# Lecture 099 - Graphs, PFS, BFS, DFS

## Graphs

Undirected Graph: can be represented as directed graphs where each edge is replaced with two edges in opposite direction.

Transpose: flip the direction of every edge.

Representation of Visited Set: because visited set is used sequentially, we can represent it with an ephemeral way with update and nth constant work span.

Persist Datastructure: A data structure such that all operations are to generate new data without modifying the original input data. Think about const keyword in C++ where all inputs are non-mutable.

• safe for parallism, since no data can be modified and therefore only concurrent read can happen

• update, inject will require $\Omega(|a|)$ if using array sequence implementation or $\Omega(\log |a|)$ using tree sequence implementation. They are slow.

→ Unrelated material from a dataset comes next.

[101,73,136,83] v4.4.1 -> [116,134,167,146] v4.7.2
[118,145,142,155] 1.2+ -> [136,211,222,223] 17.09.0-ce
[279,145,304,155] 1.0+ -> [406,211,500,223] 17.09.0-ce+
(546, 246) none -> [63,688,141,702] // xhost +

Ephemeral Data Structures: A data structure such that all operations are modify the original data structure without outputting anything or output a data structure but invalidate the original data structure.

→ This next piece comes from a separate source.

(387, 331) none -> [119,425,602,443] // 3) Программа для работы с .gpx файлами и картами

• sequential algorithm can use ephemeral data structure safely.

• you should not re-use datastructure input that passed into a ephemeral datastructure's operations.

Ephemeral Sequences: for a sequence of length $n$

• update: $O(1)$ work span

• inject: $O(n)$ work, $O(\log n)$ span

• ninject: $O(n)$ work, $O(1)$ span

STSequence is persistent, but it uses benign effects internally. How is it possible? Well, the above cost bound only holds if you use the lastest version of the datastructure. The cost bound changes when you try to access an earlier version.

## Graph Search

There are Priority-First Search (PFS), Breath-First Search (BFS), Depth-First Search (DFS).

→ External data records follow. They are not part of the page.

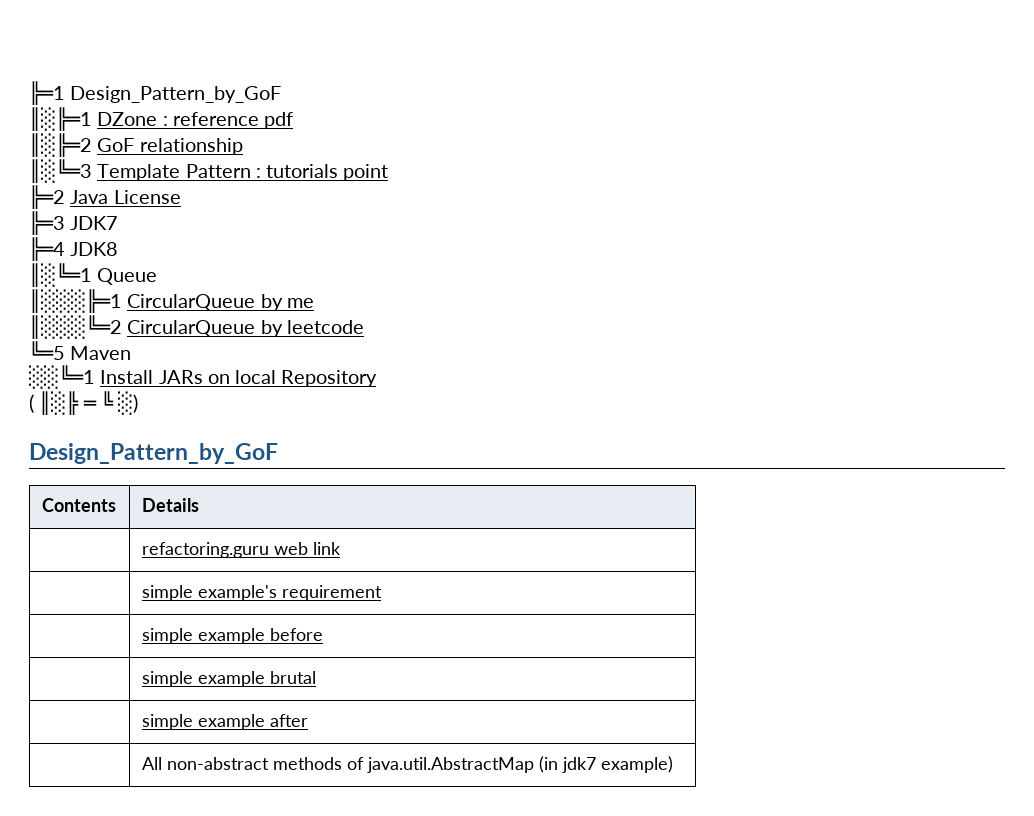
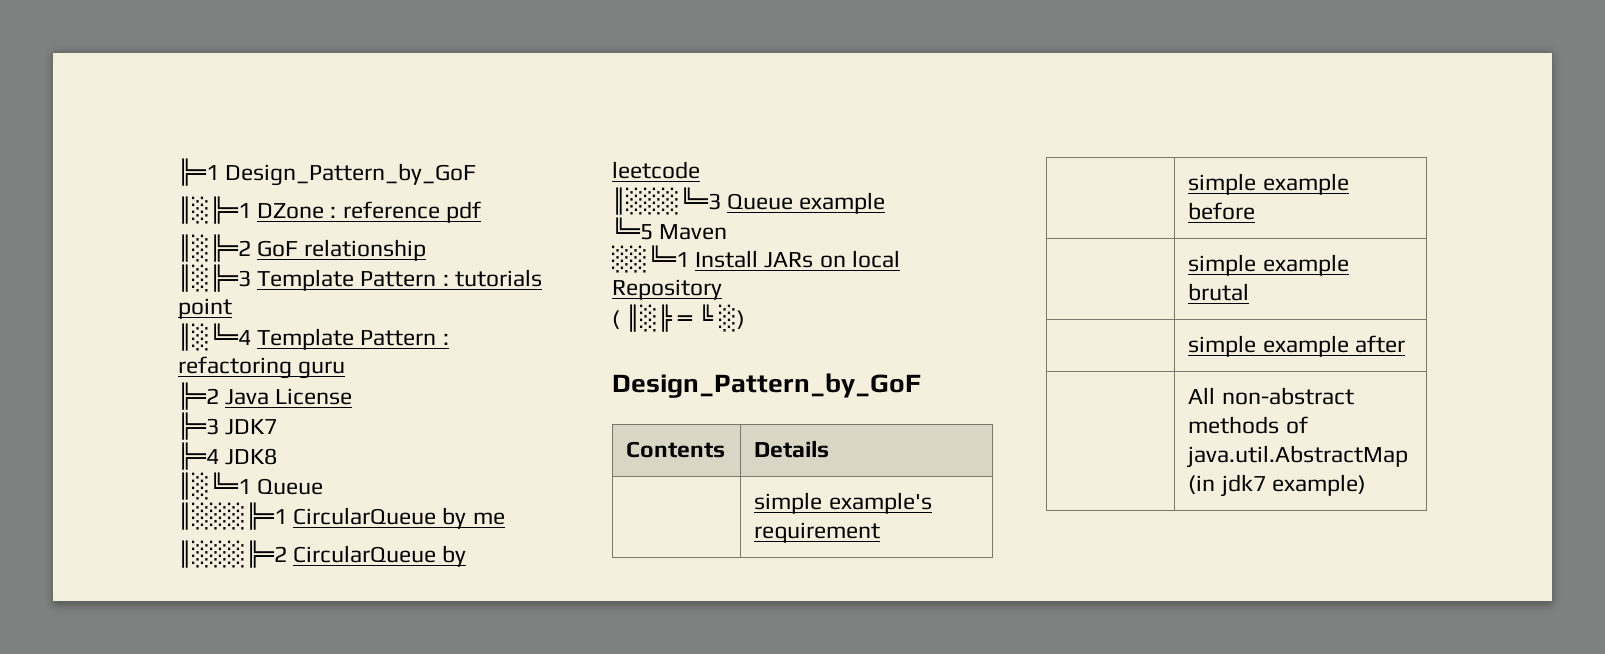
[29,159,92,183] ║░╚═3 -> [178,264,251,292] ║░╠═3
(389, 172) none -> [178,323,449,351] [178,356,346,379] // ║░╚═4 Template Pattern : refactoring guru
[29,315,122,339] ║░░░╚═2 -> [178,540,287,568] ║░░░╠═2
(364, 327) none -> [612,187,886,215] // ║░░░╚═3 Queue example
[141,542,341,558] // | refactoring.guru web link -> (830, 449) none

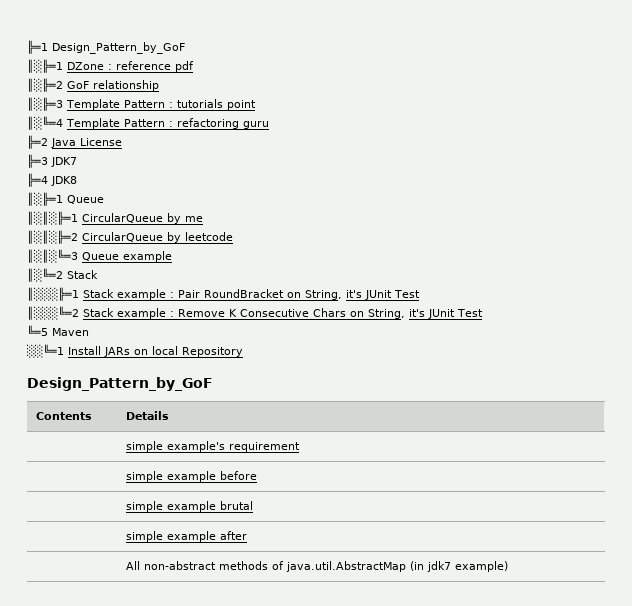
[178,472,251,500] ║░╚═1 -> [27,192,63,206] ║░╠═1
[178,502,287,530] ║░░░╠═1 -> [27,211,78,225] ║░║░╠═1
[178,540,287,568] ║░░░╠═2 -> [27,230,78,244] ║░║░╠═2
[612,187,721,215] ║░░░╚═3 -> [27,249,78,263] ║░║░╚═3
(886, 203) none -> [27,268,98,282] [27,287,420,301] [27,306,483,320] // ║░╚═2 Stack // ║░░░╠═1 Stack example : Pair RoundBracket on String, it's JUnit Test // ║░░░╚═2 Stack example : Remove K Consecutive Chars on String, it's JUnit Test
[612,304,745,332] // ( ║░╠ ═ ╚ ░) -> (243, 352) none

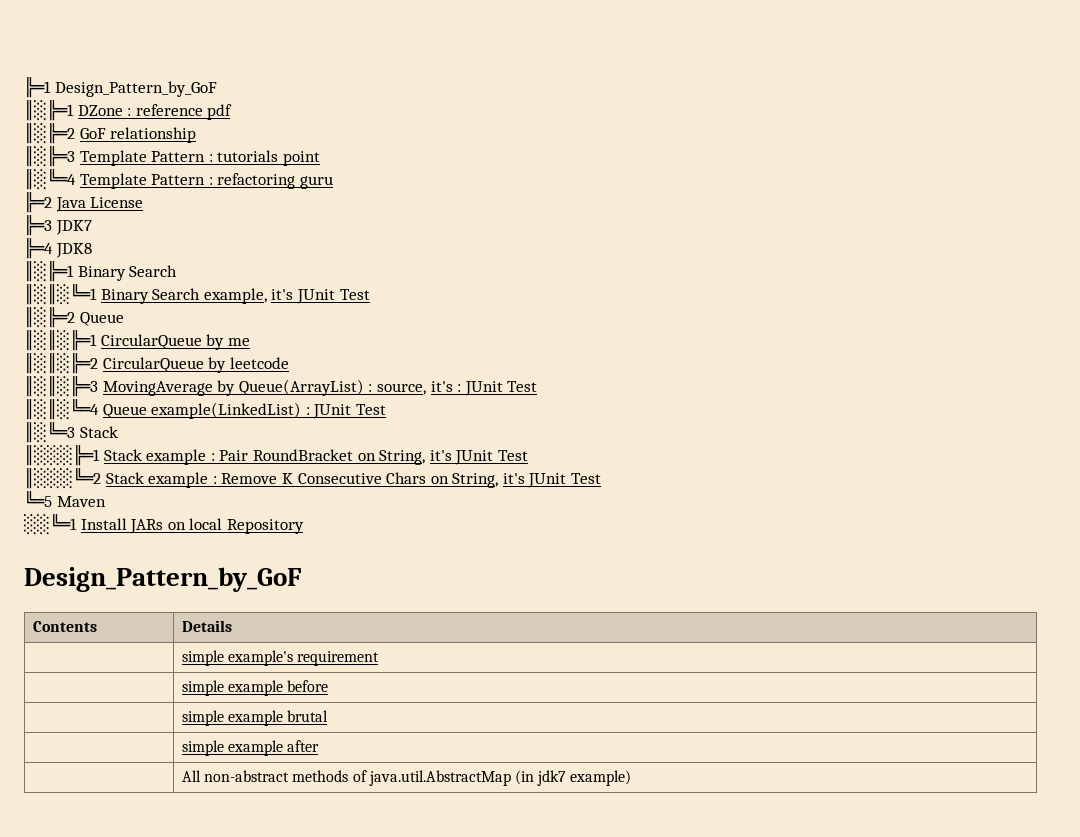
(63, 199) none -> [77,265,178,281] [24,284,370,305] [24,307,75,328] Binary Search // ║░║░╚═1 Binary Search example, it's JUnit Test // ║░╠═2
[27,249,172,263] [27,268,63,282] ║░║░╚═3 Queue example // ║░╚═2 -> [24,376,538,397] [24,399,386,420] [24,422,75,443] ║░║░╠═3 MovingAverage by Queue(ArrayList) : source, it's : JUnit Test // ║░║░╚═4 Queue example(LinkedList) : JUnit Test // ║░╚═3

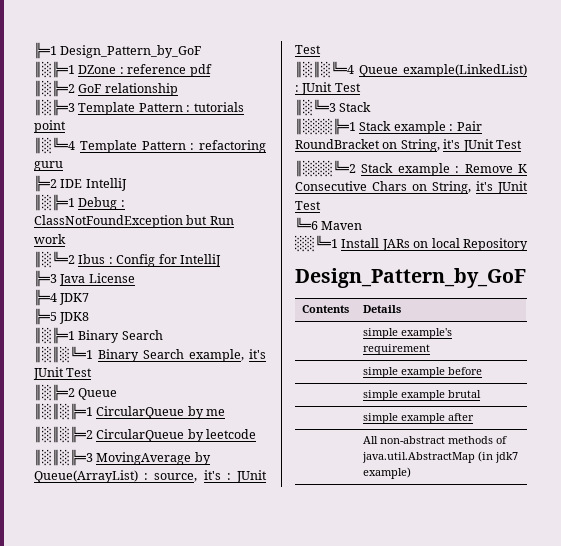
(52, 202) none -> [60,178,127,191] [34,194,125,211] [34,215,234,228] [34,234,66,244] [34,251,221,268] [34,270,57,287] IDE IntelliJ // ║░╠═1 Debug : ClassNotFoundException but Run work // ║░╚═2 Ibus : Config for IntelliJ // ╠═3
[24,215,52,236] ╠═3 -> [34,289,57,306] ╠═4
[24,238,53,259] ╠═4 -> [34,308,57,325] ╠═5
[24,491,52,507] ╚═5 -> [295,217,318,230] ╚═6

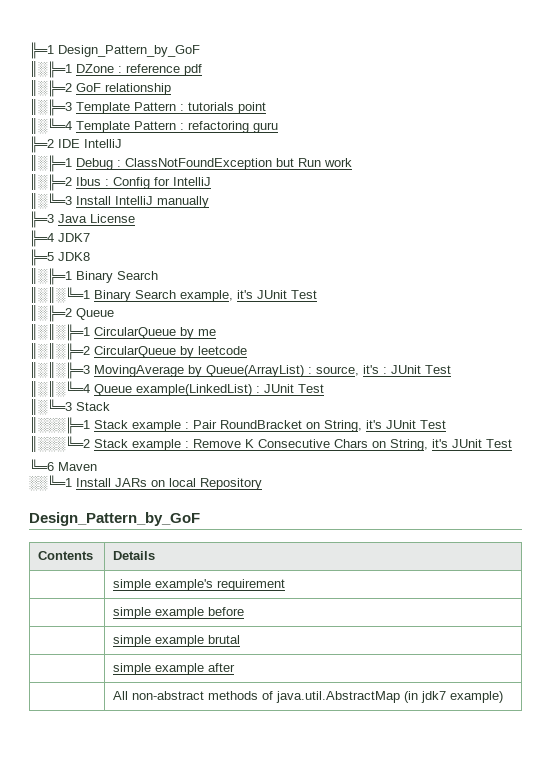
[34,251,75,268] ║░╚═2 -> [29,174,72,191] ║░╠═2
(221, 260) none -> [29,193,209,209] // ║░╚═3 Install IntelliJ manually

Source: starting vertex of search

Out neighbors: out neighbors of vertex $v$ in graph $G$ is $N_G^+(v)$.

Frontier Set: set of un-visited out-neighbors $N_{G}^+(X) - X$ where $X$ is visited set.

Generic graph search from single source: initialize a vertex stack $F$ with initial vertex source $s$, when visit, append vertex to $X$. $U$ is a (potentially singleton) set choosing from $F$, depending on specific algorithm.

graphSearch(G, s) =
let
explore X F =
if |F| = 0 then X
else let
choose U in F (* choose a vertex in unvisited *)
visit U
X = append(X, U) (* update visited *)
F = neighbore(X) - X (* update unvisited stack *)
in
explore X F
end
in
explore {} {s}
end


Note that above algorithm does not visit all the vertices in the graph, especially when there is no path.

Above graph search is generic one, depending how you choose $U$, we can build BFS, DFS, PFS... If $U$ is a set, BFS can be parallel, but DFS must be sequential.

Graph Reachability Problem: for a grpah $G = (V, E)$ and vertex $v \in V$, return all vertices $U \subseteq V$ that are reachable from $v$. Graph search solves reachability.

For undirected graph, graph reachability is the same as finding connected component that contain $v$. But this algorithm is sequential, we can do it in parallel using graph contraction.

## Priority-First Search (PFS)

Used to implement Breadth-First Search, Dijkstra’s algorithm and Prim’s algorithm.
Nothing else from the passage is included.